PENSIONS Failing plans strain agency



Rising premiums are causing a downward cycle of default by employers.
WASHINGTON POST
With just eight years to go, Steve Derebey had been eyeing his mandatory retirement age with something close to relief.
A commercial airline pilot, the 52-year-old would not be worrying "about guys behind me with box cutters," he said. Just as important, his $66,000-a-year pension would leave him and his wife, Jeane, free to travel from their home in Gig Harbor, Wash., to visit the grandchild in Crystal Lake, Ill., who is due in January.
But last month, in a Chicago bankruptcy court, United Airlines almost certainly changed the rest of the Derebeys' life, warning that it will likely dump its pension plan onto the federal government.
Under the rules of the federal Pension Benefit Guaranty Corp. (PBGC), Derebey would be left with $22,000 a year, a third of his expected benefit. Now, he and his wife are hastily planning a second career, a long one, they say, maybe running their own public relations shop in Seattle.
"Instead of being able to retire, see our kids, we're probably going to have to work until we die," Jeane Derebey said.
The Derebeys' misfortunes are part of a phenomenon that is reshaping the financial landscape for America's retirees. As the baby boom generation retires and people live longer, both Social Security and privately funded pensions -- the two basic legs of American retirement income -- are under increasing financial pressure.
Candidates
Yet beyond a vague debate over the future of Social Security, neither President Bush nor Sen. John F. Kerry, D-Mass., has made much mention of looming pension and savings problems, despite pleas for federal intervention from unions, employers and even the PBGC itself.
"Go onto the Bush and Kerry Web sites, looking for the word 'pension,' " said James A. Klein, president of the employer-backed American Benefits Council. "You don't see a heck of a lot."
It is an issue, however, that could land in the lap of taxpayers -- and the next president. The collapse of the stock market bubble cut the value of many pension fund investments, and left company-funded programs scrambling to meet the demands of an aging work force. The PBGC, the federally backed insurer of pension funds, is having to raise its premiums to cover the cost of defaulted programs, putting the plans that remain under even more financial stress.
Downward spiral
The pessimism is widespread among labor unions and business executives alike.
The traditional pension systems that once guaranteed a retirement income until death are in sharp decline. The airlines are only the latest industry to begin dismantling their plans. Between 2001 and 2003, 16 steel companies terminated their pension plans, leaving 256,800 workers, retirees and dependents at the gates of the PBGC. Just last week, the PBGC announced it would take over the pension plan of Kaiser Aluminum.
The domino effect may be in full swing. As more company plans go under, the PBGC has had to steadily raise the premiums it charges to insure company pensions, from $1 an employee in 1975 to $8.50 10 years later, to a charge today of $19, plus a variable premium for troubled companies that can push per-employee costs to more than $60, said Sylvester Schieber, vice president of research and information for the consulting firm Watson Wyatt Worldwide.

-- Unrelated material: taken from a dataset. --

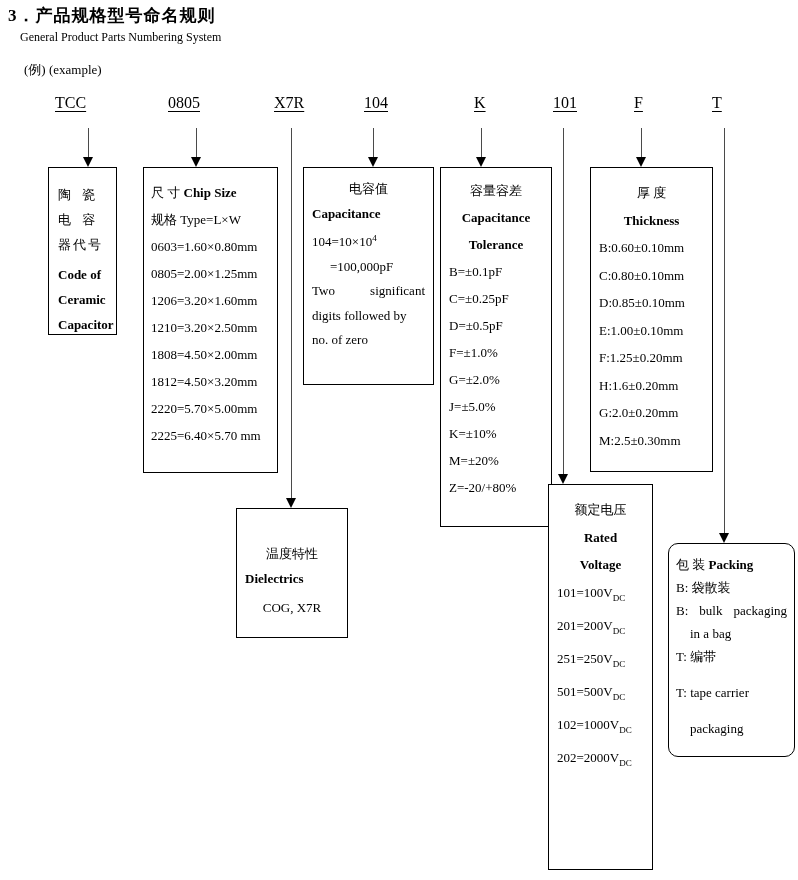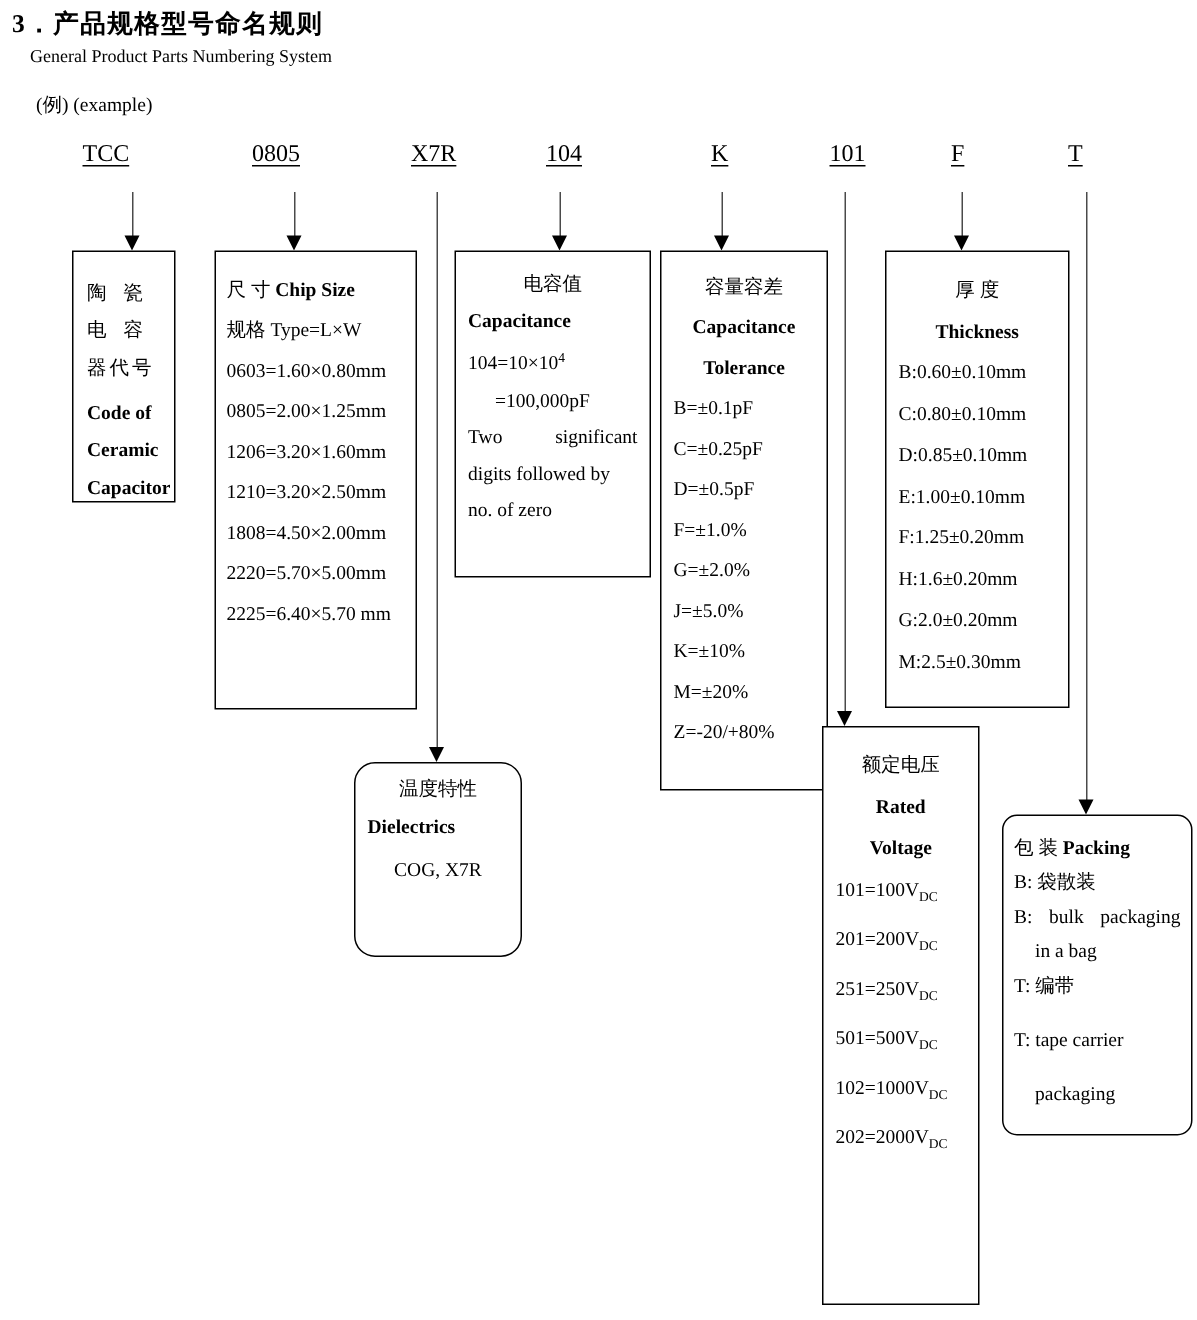"1812=4.50×3.20mm" div.item { html: none -> <div>1812=4.50×3.20mm</div> }
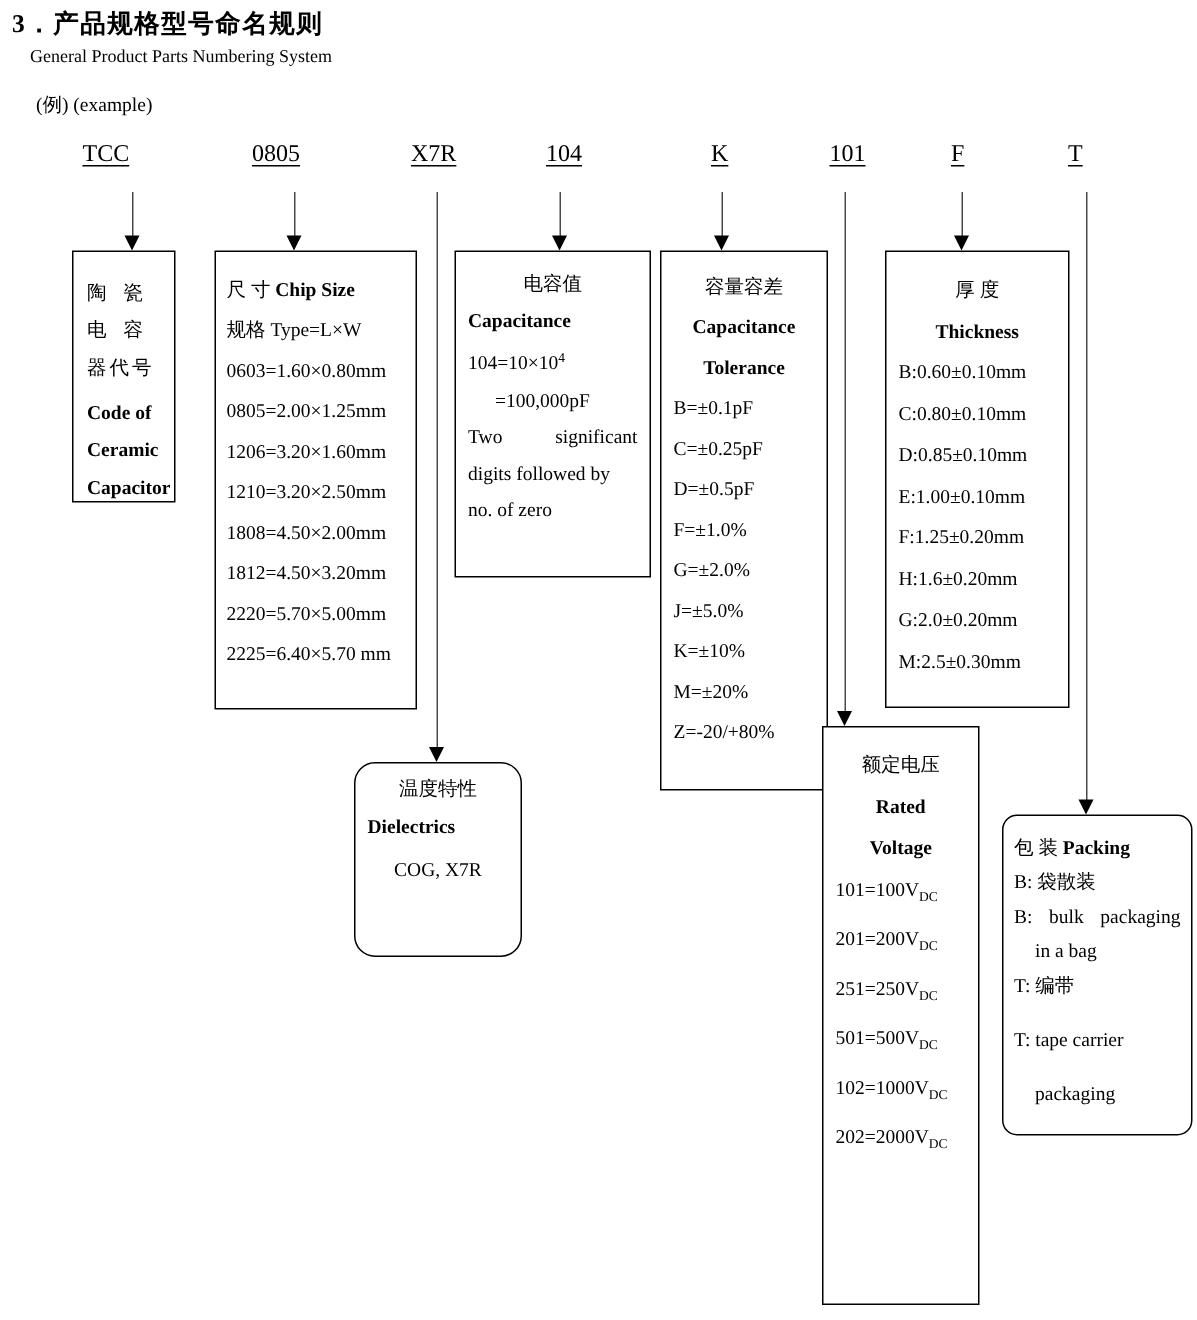"温度特性" .box-diel { border-radius: 14px -> none; padding: 4px 8px -> 32px 8px }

It still has not been enough. PBGC Director Bradley D. Belt said that his agency's deficit for the fiscal year that ended Sept. 30 would eclipse the previous year's record $11.2 billion deficit. A slew of bankruptcies could leave taxpayers holding the bag.
"The longer-term solvency of the pension insurance program ... is at risk," Belt told the Senate Commerce Committee.
Deficient as they are, those rising premiums are one of the factors pushing traditional pensions toward extinction, Schieber said. In 1978, there were 128,401 such pension plans covering nearly 41 percent of the private-sector workforce, according to the nonpartisan Employee Benefit Research Institute (EBRI). Now there are 26,000, covering just under 17 percent.
The 401(k)
In their place have come 401(k)s and other defined contribution plans, where risk is shifted from employer to employee, and contributions are fixed but benefits are left to the markets to determine. The number of such plans has swelled to 840,301 from 314,592 in 1978. About 42 million workers participate in such plans, far more than ever enjoyed a traditional pension.
But with that shift has come uncertainty.
Last month, EBRI found, average 401(k) balances had grown by 17 percent since 1999, despite the shocks to the stock market that knocked total stock prices down by $7 trillion -- or 42 percent -- between 1999 and 2002.
But by the end of 2003, the account balances of experienced workers in their fifties -- the ones closest to retirement -- were 9.3 percent lower than they were four years before.